_Task statement_
Your answer is a copy of every line in the records where "position" appears.

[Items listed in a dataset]
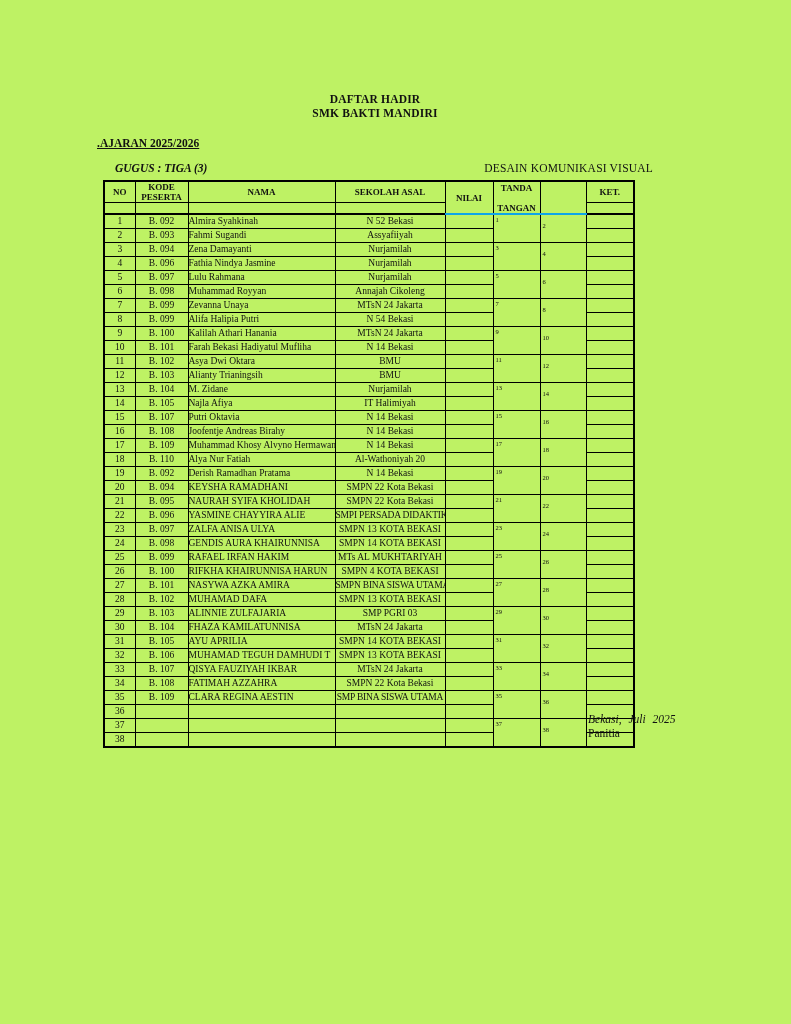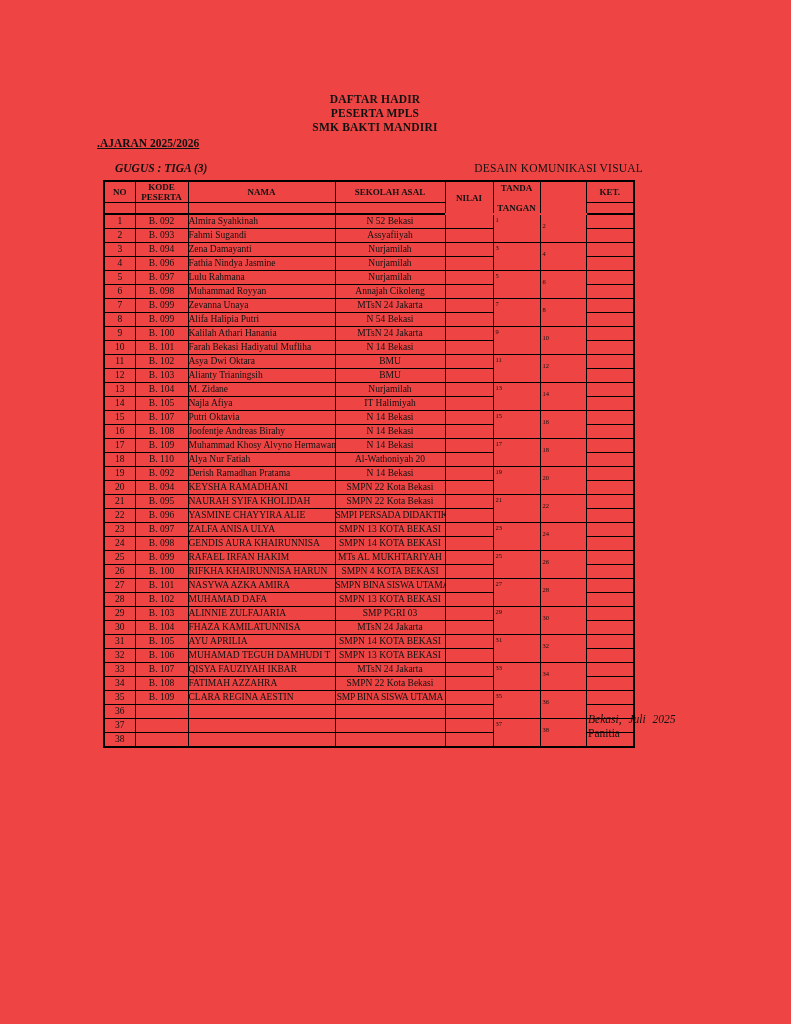--- a/index.html
+++ b/index.html
@@ -5,7 +5,7 @@
   html,body { margin:0; padding:0; background:#e8e8e8; }
   .page {
     position:relative; width:791px; height:1024px; margin:0 auto;
-    background:#ef4444; font-family:"Liberation Serif", serif; color:#111;
+    background:#bef264; font-family:"Liberation Serif", serif; color:#111;
     overflow:hidden;
   }
   .title-block {

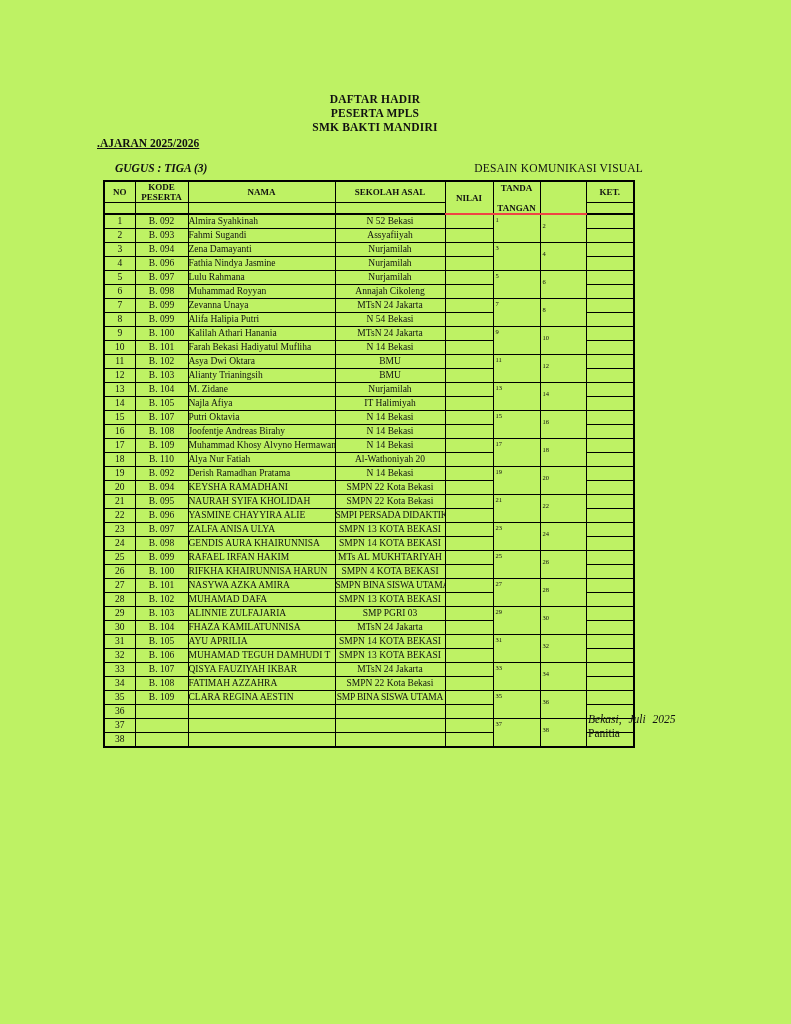--- a/index.html
+++ b/index.html
@@ -65,7 +65,6 @@
 
   <div class="title-block">
     <div>DAFTAR HADIR</div>
-    <div>PESERTA MPLS</div>
     <div>SMK BAKTI MANDIRI</div>
   </div>
 

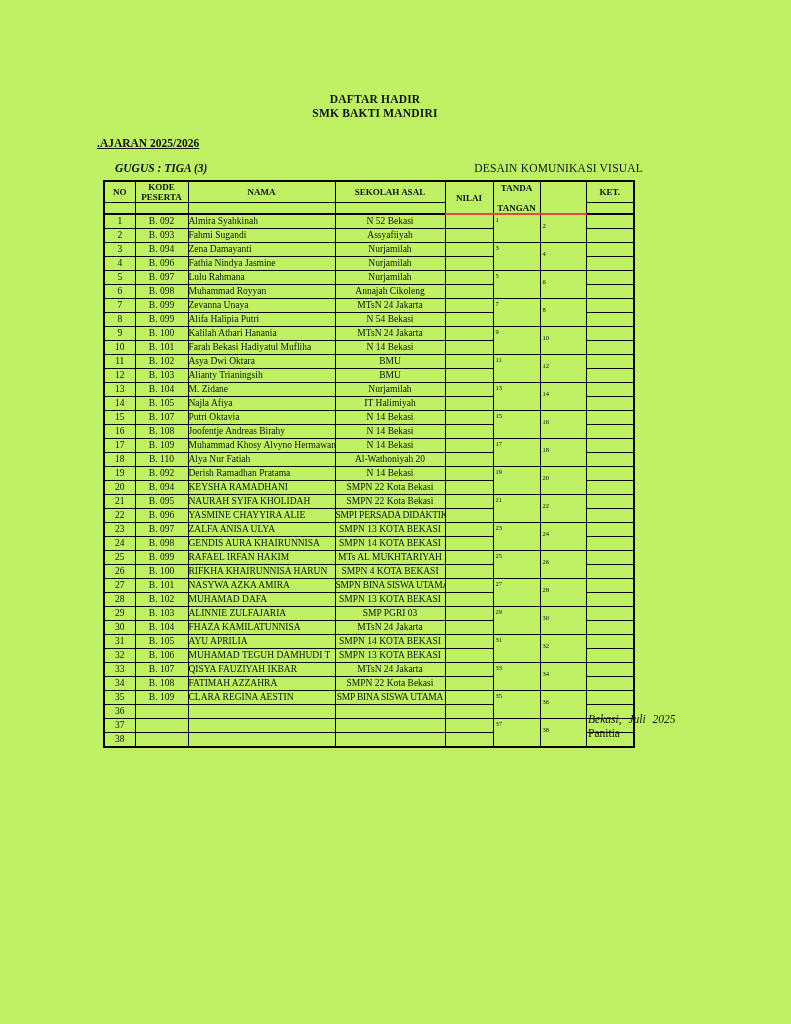--- a/index.html
+++ b/index.html
@@ -22,7 +22,7 @@
     font-weight:bold; font-size:11.5px;font-style:italic;
   }
   .program-label {
-    position:absolute; right:148px; top:162px;
+    position:absolute; right:138px; top:162px;
     font-size:11.5px; letter-spacing:.2px;
   }
   table.attendance {

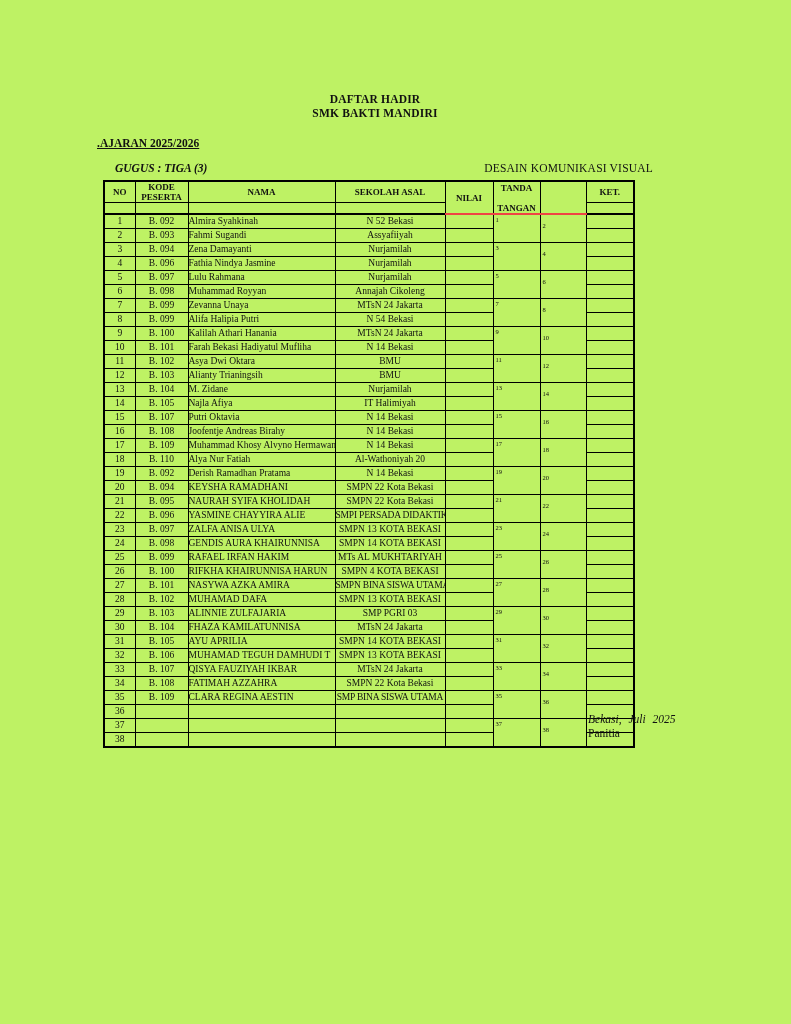--- a/index.html
+++ b/index.html
@@ -39,7 +39,7 @@
   }
   .attendance thead tr.hdr1 th { height:20px; }
   .attendance thead tr.hdr2 th { height:10px; border-bottom:2px solid #000; }
-  .attendance thead th[rowspan] { border-bottom:2px solid #ef4444; }
+  .attendance thead th[rowspan] { border-bottom:2px solid #0ea5e9; }
   .two-line span { display:block; }
   .c-no     { text-align:center; }
   .c-kode   { text-align:center; }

_Response below_
     position:relative; width:791px; height:1024px; margin:0 auto;
-    position:absolute; right:148px; top:162px;
+    position:absolute; right:138px; top:162px;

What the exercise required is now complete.